Recording location depends on meeting type. Specifically, 1:1 and ad-hoc group meetings save to the organizer’s OneDrive in the Recordings folder, while channel meetings save to the SharePoint channel site in a Recordings folder. Furthermore, since Microsoft retired Stream Classic in 2024, recordings no longer go to a separate Stream library — they live in standard OneDrive or SharePoint locations governed by the same retention rules.
Can attendees record a Microsoft Teams meeting?
By default no, only organizers, co-organizers, and presenters can start a recording. Specifically, attendees see a greyed-out recording option unless the tenant policy explicitly grants them recording rights. Therefore, the Wintive baseline keeps recording locked to organizers and presenters only — allowing attendees to record creates intellectual property and compliance exposure for no operational benefit.
How long are Teams meeting recordings kept?
Microsoft applies a default 60-day expiration on Teams meeting recordings unless tenant policy overrides it. Specifically, after 60 days, recordings move to OneDrive or SharePoint trash for 90 additional days before permanent deletion. Therefore, audit your Teams meeting policy expiration setting early — the default loses business-critical recordings silently.

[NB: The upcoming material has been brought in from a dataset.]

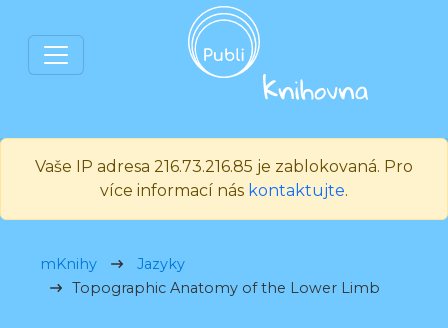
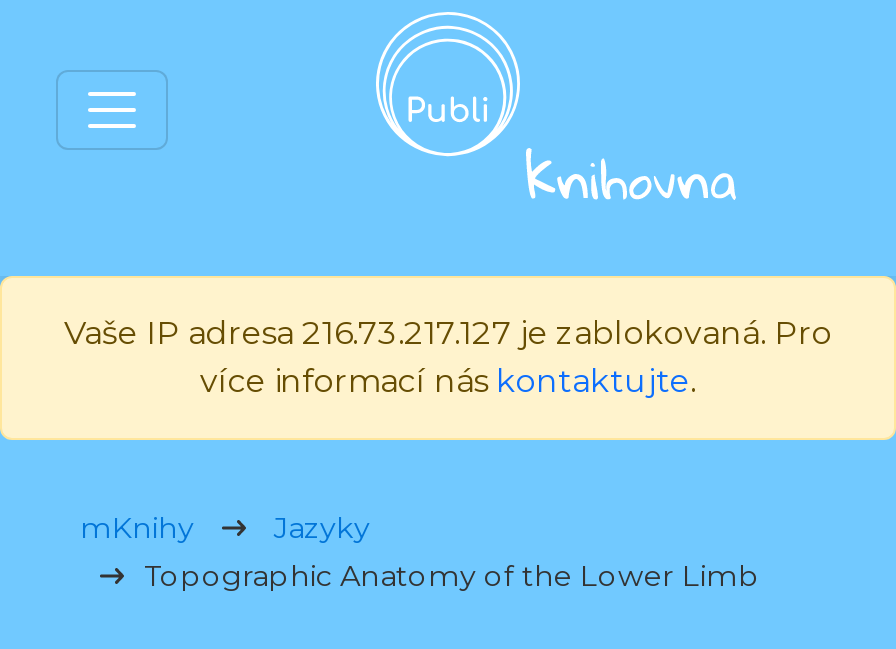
[35,157,413,176] Vaše IP adresa 216.73.216.85 je zablokovaná. Pro -> [64,314,832,352] Vaše IP adresa 216.73.217.127 je zablokovaná. Pro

Furthermore, retention labels via Microsoft Purview can extend retention to 7+ years for regulated workloads.
Can external guests download a Teams meeting recording?

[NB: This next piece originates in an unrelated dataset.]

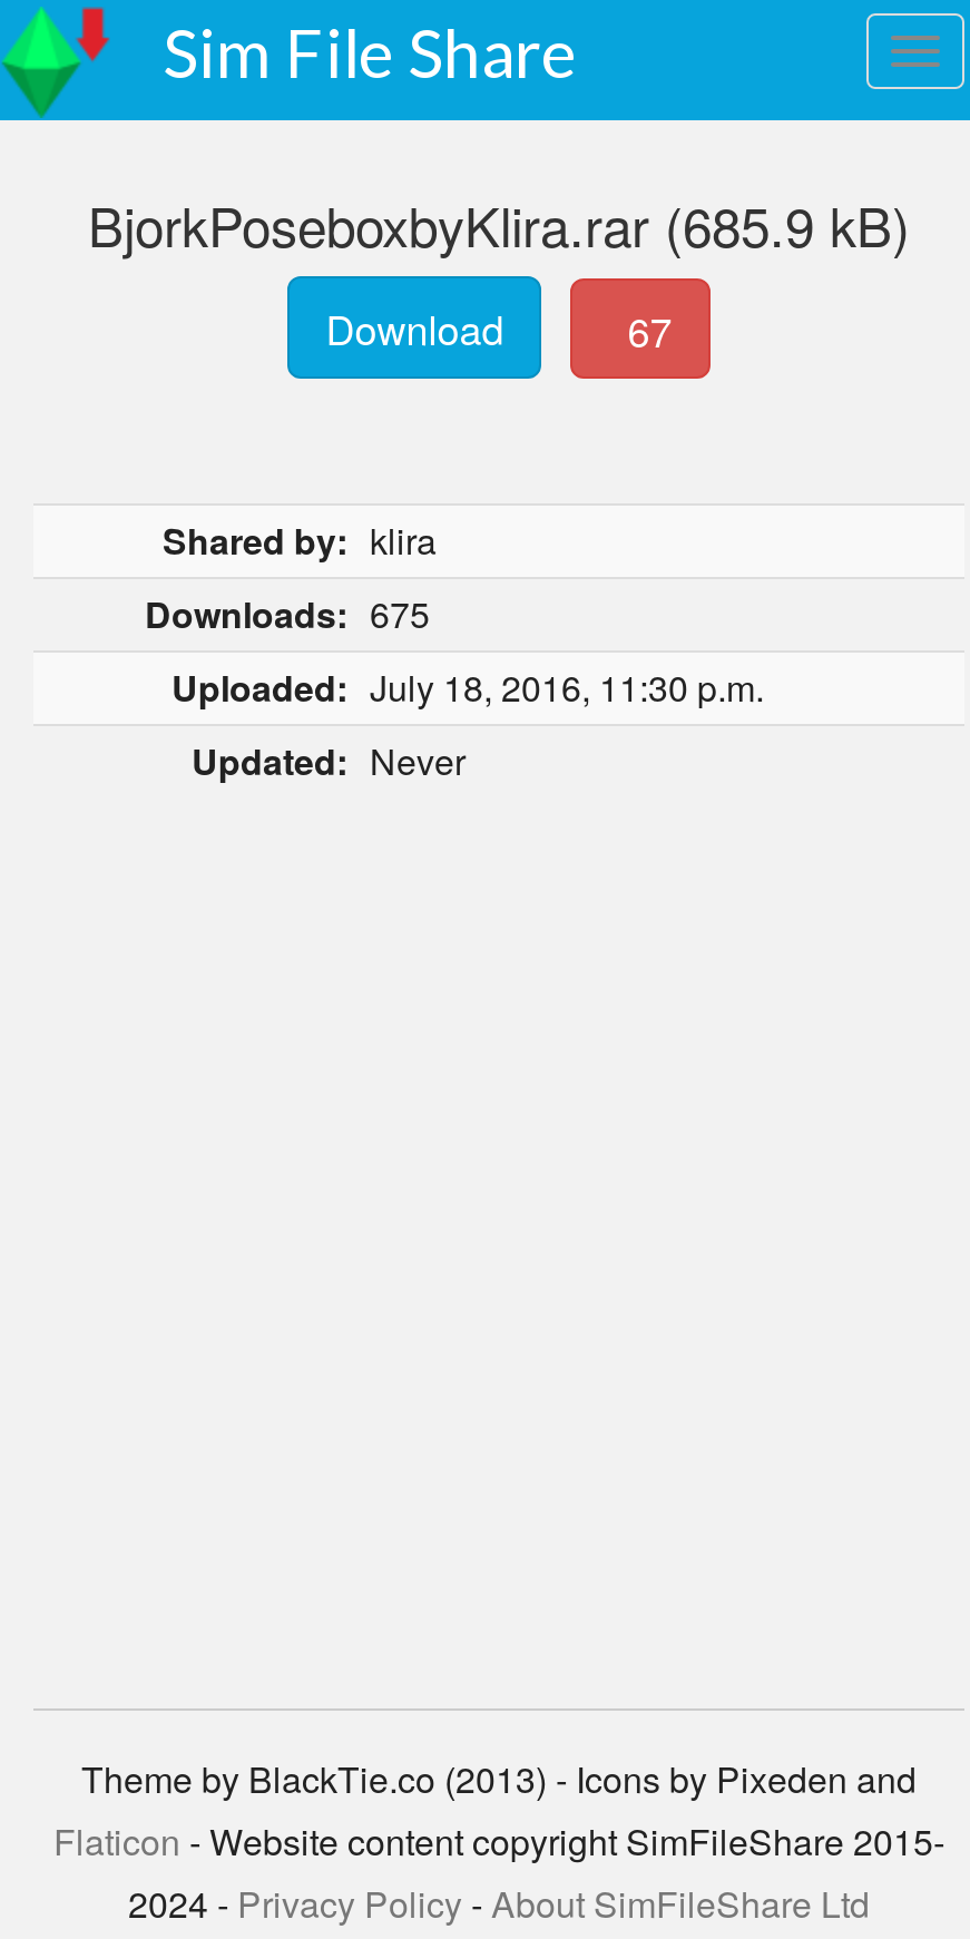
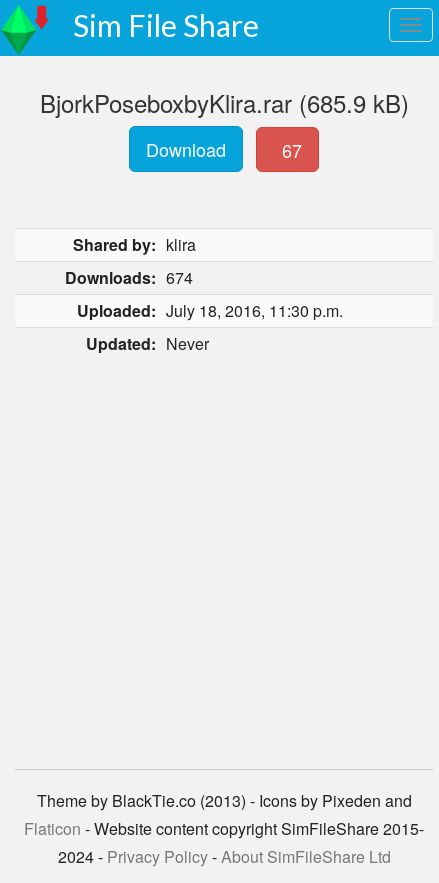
[145,588,430,639] Downloads: 675 -> [65,266,193,289] Downloads: 674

By default no, recording downloads inherit SharePoint and OneDrive sharing policies which typically restrict external download. Specifically, external guests can play the recording in the browser if shared with them but cannot download the MP4 file. Therefore, tenants requiring strict data exfiltration controls should layer DLP policies on top of OneDrive/SharePoint sharing settings — this prevents recording download even with explicit share grants.